8424 - Fort Wayne Museum of Art announces its largest gift of art to date


David Shapiro, Clearing 87, 2008. Acrylic on canvas.

The Fort Wayne Museum of Art announced a major gift to its permanent collection, over 200 paintings and more than 500 prints from the estate of internationally-acclaimed American artist David Shapiro. The gift, with an estimated value of $6.2 million, is the largest in scope and value in the history of the Fort Wayne Museum of Art.
His paintings and prints, according to the author Mason Riddle, "comprise a highly personal language of signs and symbols. Circles, spirals, dots, wave and knot patterns, stylized flames and textures resonate on richly hued, tactile surfaces of Nepalese and Japanese papers, burlap, nylon screening, and canvas evoking a subtle mood of contemplation.”

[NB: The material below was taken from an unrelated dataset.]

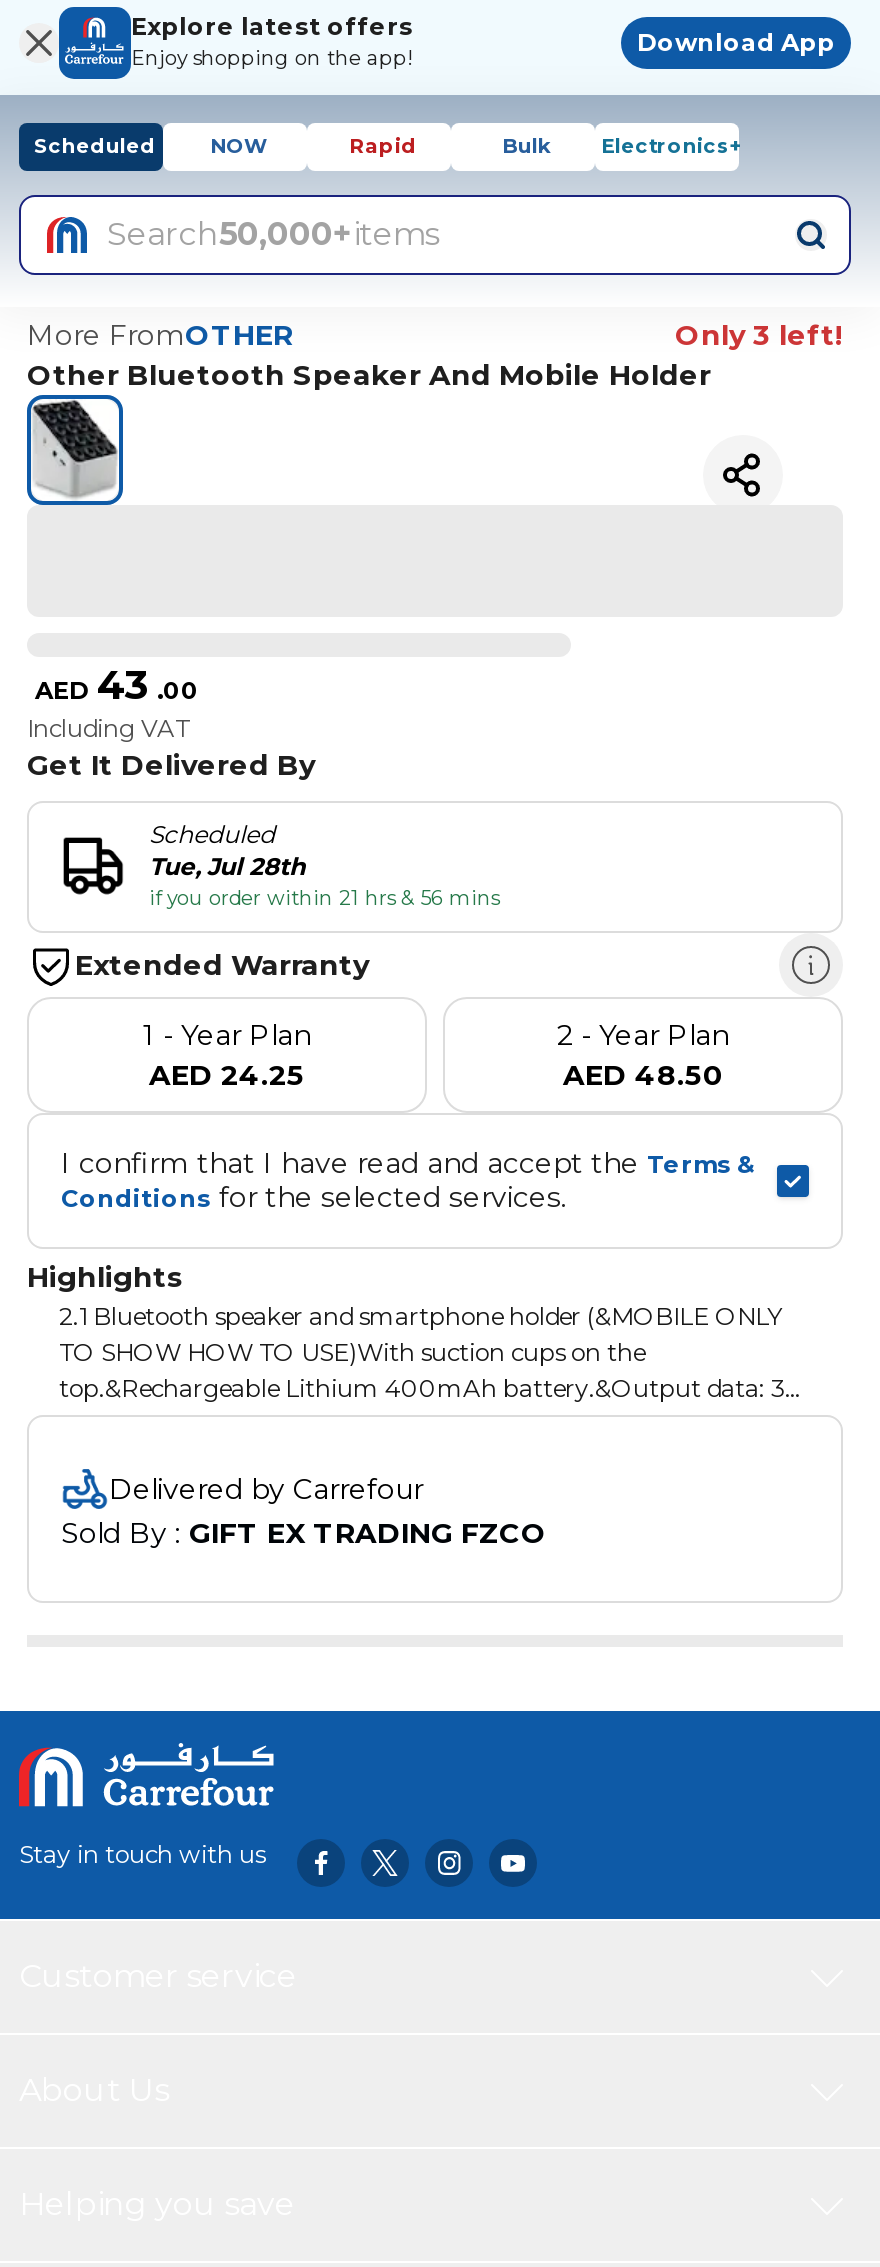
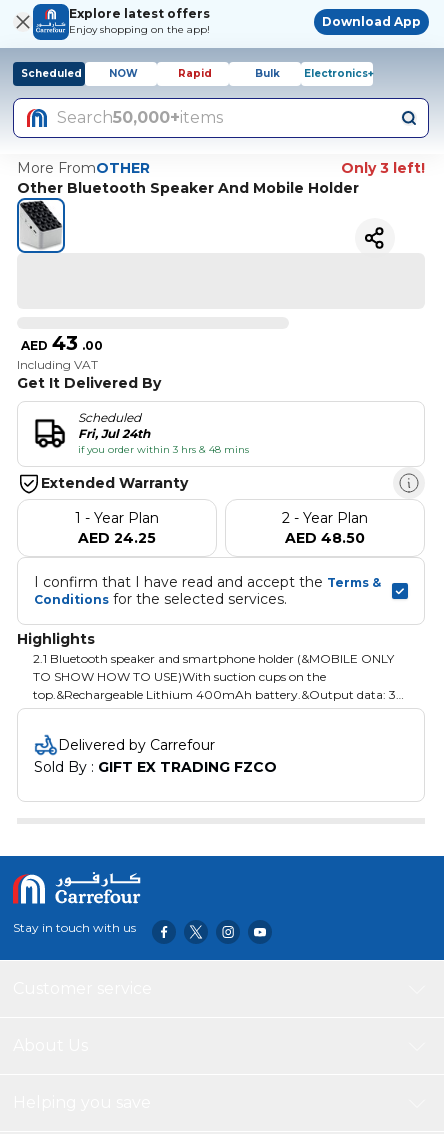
[149,851,305,881] Tue, Jul 28th -> [78,426,150,441] Fri, Jul 24th
[149,885,499,911] if you order within 21 hrs & 56 mins -> [78,443,249,456] if you order within 3 hrs & 48 mins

FWMoA CEO and Chief Curator Charles Shepard adds, “Before his untimely death in 2014, David Shapiro had already secured his place in the history of contemporary art by having major museums around the world add both his paintings and prints to their highly regarded collections. That said, the full impact of David’s contributions to the aesthetics of American painting and printmaking in the late 20th/early 21st centuries has yet to be recognized. Alongside artists like Steven Sorman, Kenny Noland, Bob Mangold, and Frank Stella, David Shapiro’s deep and contemplative work advanced abstraction and serious art-making in an increasingly market-driven art world that prospered, predominantly, on sensationalism. The Fort Wayne Museum of Art is especially proud of being chosen by David’s estate to establish an extensive archive of his prints and paintings.”

Shapiro's work is included in many public and private collections including The Museum of Modern Art and the Solomon Guggenheim Museum in New York; the San Francisco Museum of Modern Art; the Cleveland Museum of Art, and the Kunsthalle der Stadt in Nuremberg, Germany.

This gift is the fourth in a series of other major gifts made by artists to the FWMoA in the past two years, including 110 prints by Robert Kipniss, 95 prints by Katja Oxman, and 230 prints and paintings by Steven Sorman.